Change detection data
----------------
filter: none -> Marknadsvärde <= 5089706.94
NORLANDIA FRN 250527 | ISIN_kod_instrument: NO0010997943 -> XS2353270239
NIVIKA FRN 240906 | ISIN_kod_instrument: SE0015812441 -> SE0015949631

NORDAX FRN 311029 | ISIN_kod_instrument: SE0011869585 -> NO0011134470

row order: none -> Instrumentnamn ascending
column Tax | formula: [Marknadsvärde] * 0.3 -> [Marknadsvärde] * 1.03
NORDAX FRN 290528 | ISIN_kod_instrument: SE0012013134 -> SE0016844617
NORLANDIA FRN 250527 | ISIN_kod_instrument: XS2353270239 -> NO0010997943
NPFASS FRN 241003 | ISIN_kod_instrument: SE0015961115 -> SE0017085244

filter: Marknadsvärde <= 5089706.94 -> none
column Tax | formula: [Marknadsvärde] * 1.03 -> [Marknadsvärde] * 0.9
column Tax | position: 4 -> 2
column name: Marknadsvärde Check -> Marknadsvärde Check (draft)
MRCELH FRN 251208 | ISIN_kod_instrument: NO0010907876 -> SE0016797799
----------------
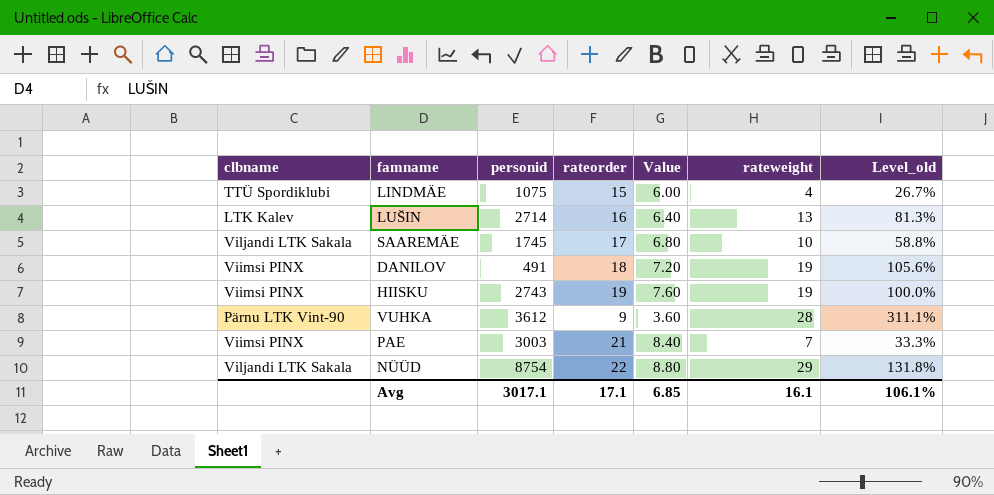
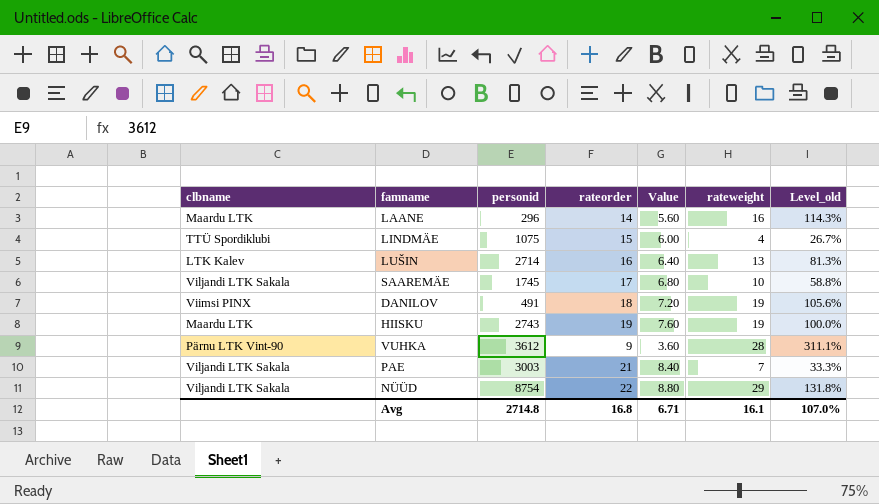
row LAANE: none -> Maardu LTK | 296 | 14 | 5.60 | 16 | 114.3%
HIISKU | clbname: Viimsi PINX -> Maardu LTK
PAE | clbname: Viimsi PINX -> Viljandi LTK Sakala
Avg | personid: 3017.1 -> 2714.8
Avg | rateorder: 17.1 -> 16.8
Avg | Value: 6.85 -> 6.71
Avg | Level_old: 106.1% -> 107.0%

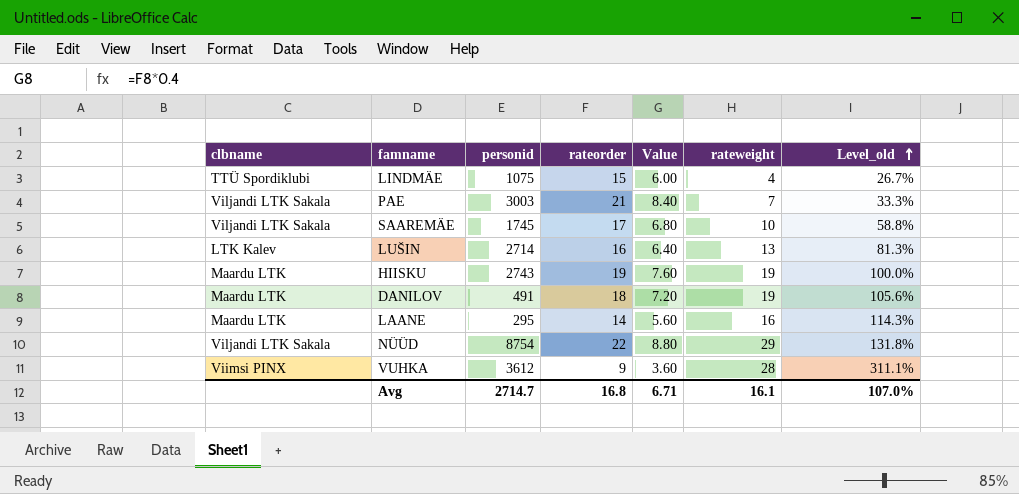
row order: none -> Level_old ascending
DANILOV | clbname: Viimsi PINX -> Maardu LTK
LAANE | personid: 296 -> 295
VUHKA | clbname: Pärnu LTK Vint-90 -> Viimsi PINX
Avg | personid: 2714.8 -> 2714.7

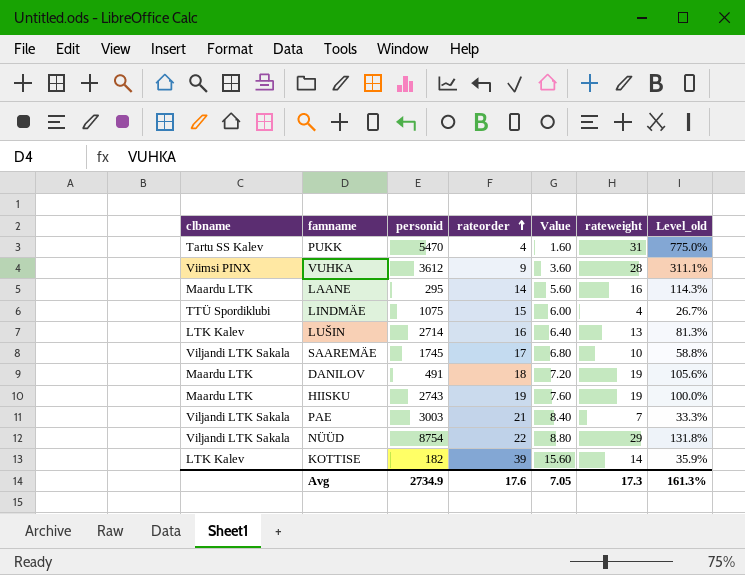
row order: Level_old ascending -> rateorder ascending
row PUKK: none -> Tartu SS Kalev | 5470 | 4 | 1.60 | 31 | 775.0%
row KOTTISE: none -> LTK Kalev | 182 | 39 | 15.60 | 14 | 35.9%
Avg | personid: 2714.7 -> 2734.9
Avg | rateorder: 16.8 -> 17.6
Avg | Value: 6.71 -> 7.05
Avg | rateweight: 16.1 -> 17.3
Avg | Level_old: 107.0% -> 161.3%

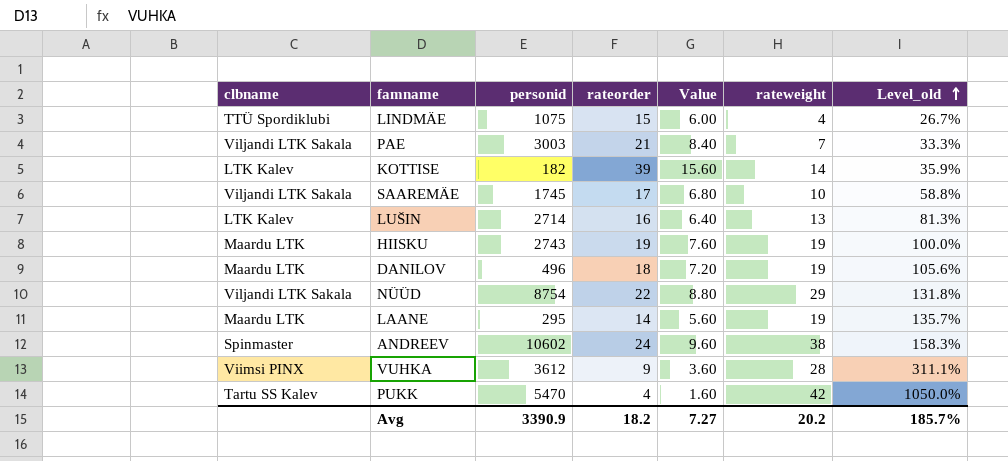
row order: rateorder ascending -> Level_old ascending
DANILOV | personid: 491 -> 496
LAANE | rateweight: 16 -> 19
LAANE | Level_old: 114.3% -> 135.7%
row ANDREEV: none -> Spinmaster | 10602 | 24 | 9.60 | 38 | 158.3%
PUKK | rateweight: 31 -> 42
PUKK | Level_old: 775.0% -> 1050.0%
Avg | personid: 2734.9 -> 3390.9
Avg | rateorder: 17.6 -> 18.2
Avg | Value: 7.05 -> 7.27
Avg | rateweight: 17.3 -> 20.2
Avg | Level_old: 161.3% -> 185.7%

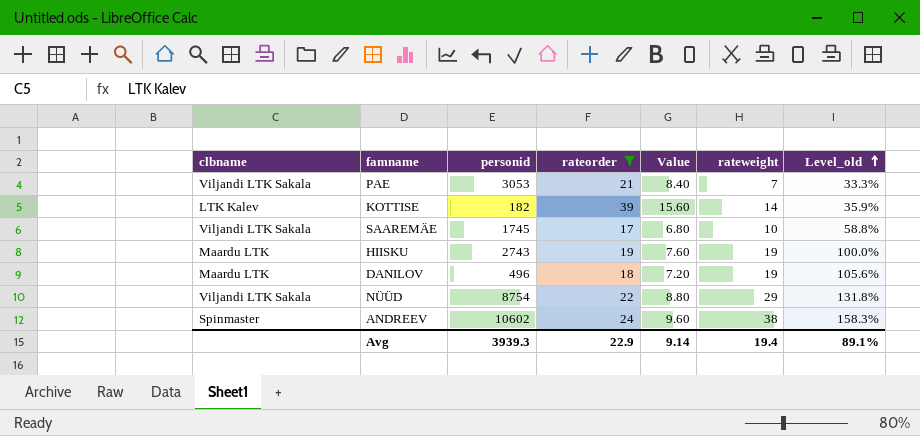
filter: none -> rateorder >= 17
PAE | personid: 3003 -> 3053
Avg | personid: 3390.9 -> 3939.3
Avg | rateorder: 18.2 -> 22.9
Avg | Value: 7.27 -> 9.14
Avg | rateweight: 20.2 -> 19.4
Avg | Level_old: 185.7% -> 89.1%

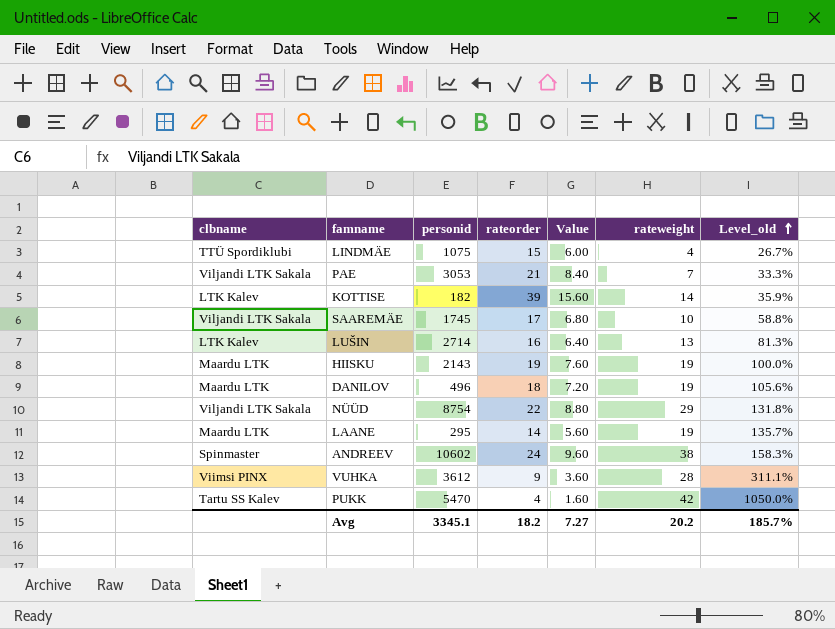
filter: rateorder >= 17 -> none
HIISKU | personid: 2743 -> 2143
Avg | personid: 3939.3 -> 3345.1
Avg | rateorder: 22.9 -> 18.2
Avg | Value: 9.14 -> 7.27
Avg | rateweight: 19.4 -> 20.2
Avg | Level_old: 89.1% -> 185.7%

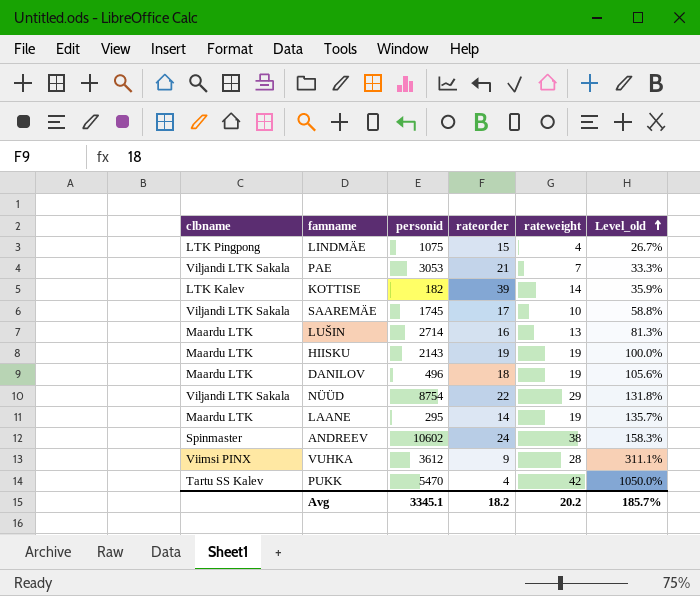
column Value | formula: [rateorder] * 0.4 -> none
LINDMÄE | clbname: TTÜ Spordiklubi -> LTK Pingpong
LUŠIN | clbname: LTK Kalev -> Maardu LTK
----------------
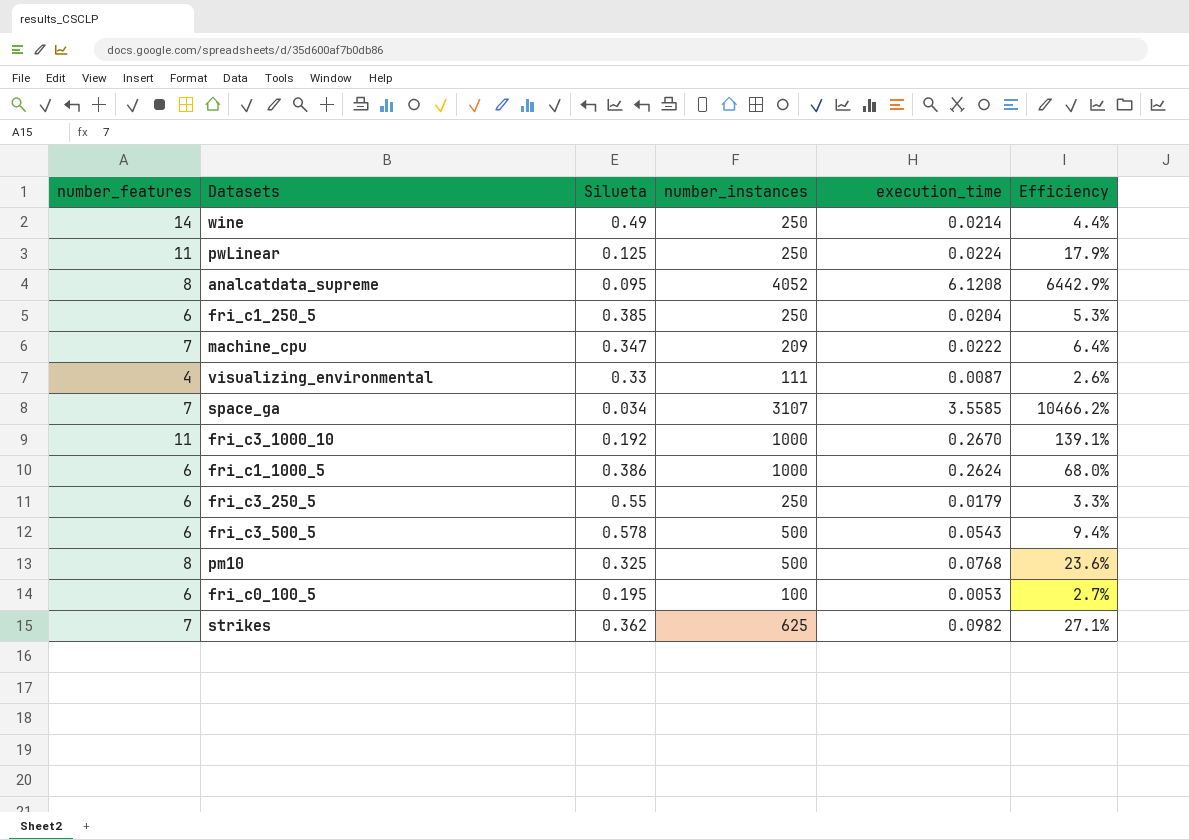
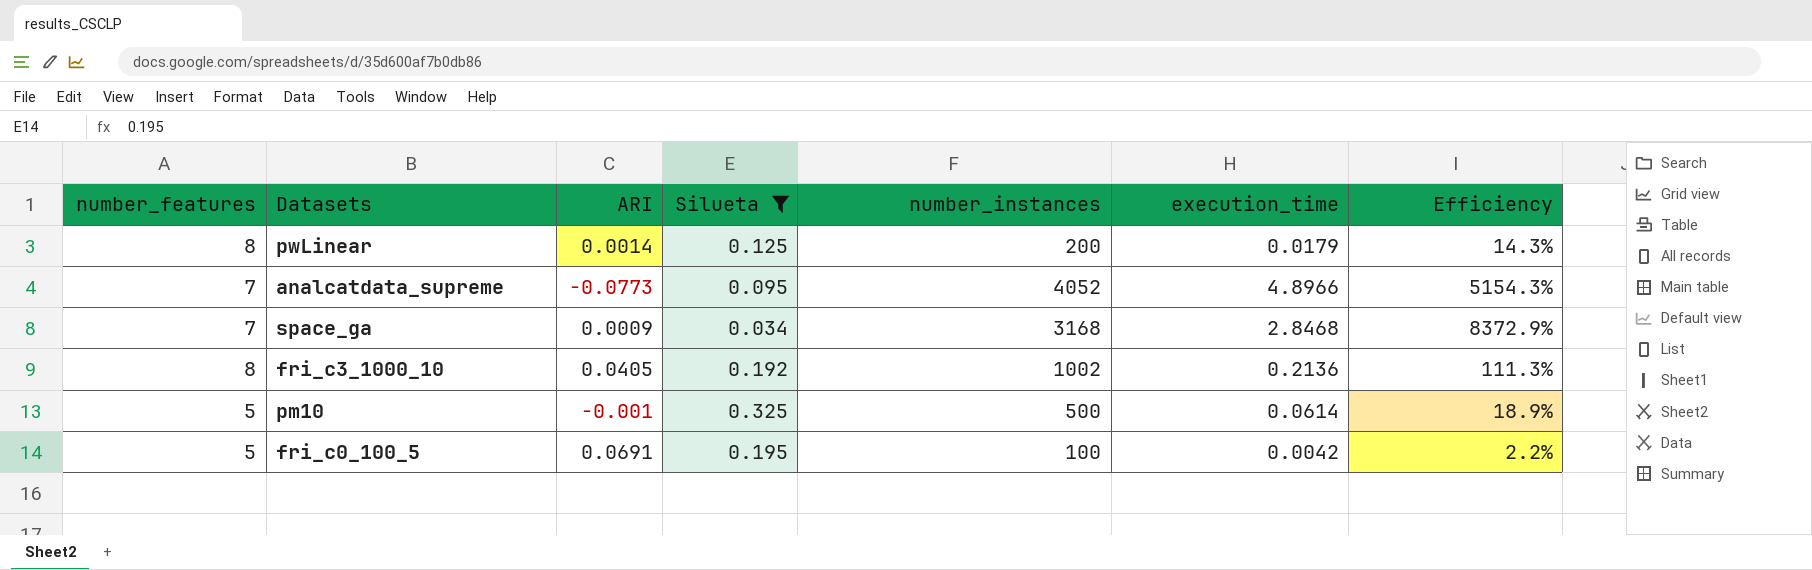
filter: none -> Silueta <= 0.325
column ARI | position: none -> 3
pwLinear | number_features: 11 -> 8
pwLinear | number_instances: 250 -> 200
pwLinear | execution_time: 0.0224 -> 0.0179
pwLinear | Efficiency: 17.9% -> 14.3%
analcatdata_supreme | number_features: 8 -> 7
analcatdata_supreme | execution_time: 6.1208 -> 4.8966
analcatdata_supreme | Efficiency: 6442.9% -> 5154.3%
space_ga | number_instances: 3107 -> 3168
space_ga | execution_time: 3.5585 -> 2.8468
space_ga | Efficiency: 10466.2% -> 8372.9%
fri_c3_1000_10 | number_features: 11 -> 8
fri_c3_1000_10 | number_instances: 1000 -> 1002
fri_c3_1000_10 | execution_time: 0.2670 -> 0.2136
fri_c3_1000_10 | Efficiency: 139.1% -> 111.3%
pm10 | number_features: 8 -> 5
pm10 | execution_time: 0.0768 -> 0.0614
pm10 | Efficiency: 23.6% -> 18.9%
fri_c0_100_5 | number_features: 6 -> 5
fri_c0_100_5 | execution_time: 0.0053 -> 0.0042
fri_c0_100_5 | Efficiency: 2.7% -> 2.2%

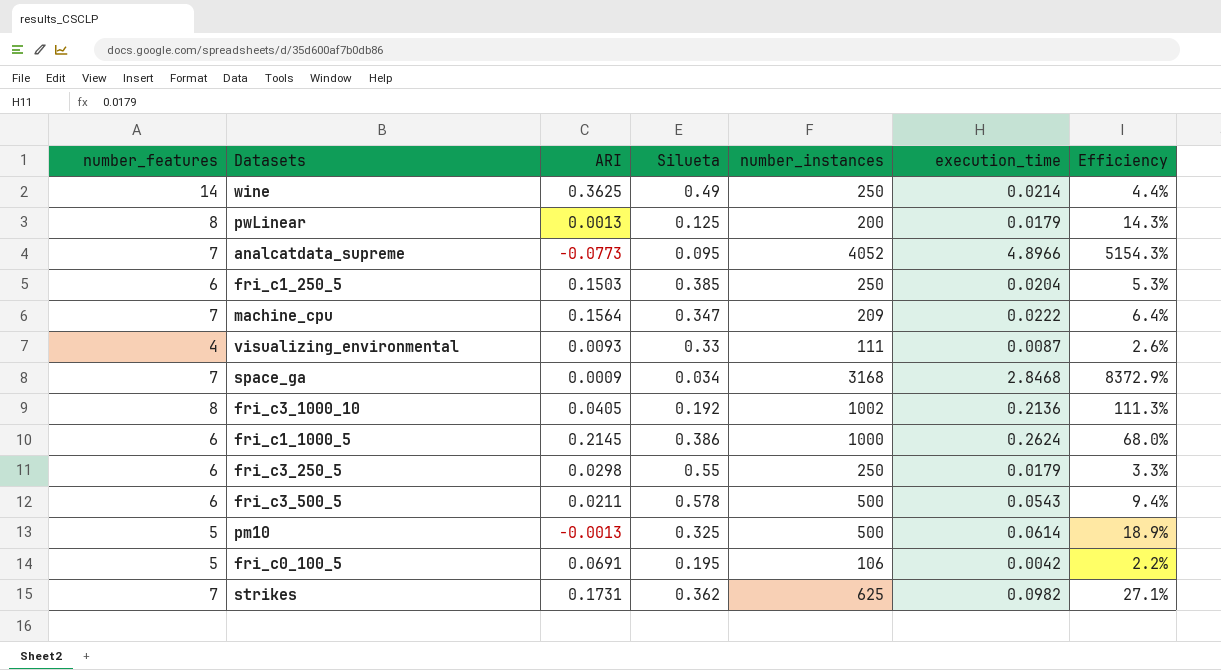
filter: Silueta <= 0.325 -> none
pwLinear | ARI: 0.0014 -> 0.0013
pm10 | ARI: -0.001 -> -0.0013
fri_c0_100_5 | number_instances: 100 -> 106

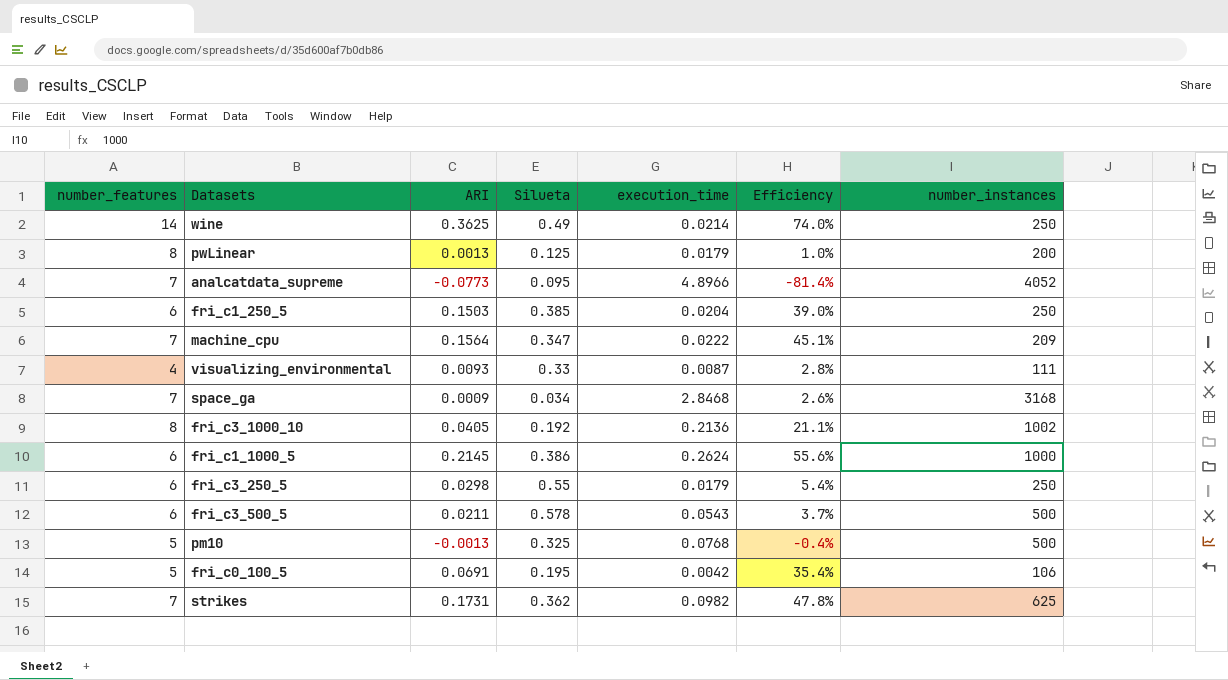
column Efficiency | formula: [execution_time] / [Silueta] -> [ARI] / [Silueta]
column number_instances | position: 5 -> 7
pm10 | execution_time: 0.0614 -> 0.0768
----------------
» **TASK BRIEF**
Please determine the number of lines in the records above that include the string "filter", and answer with that number only.

» **SOLUTION TO THE EXERCISE**
6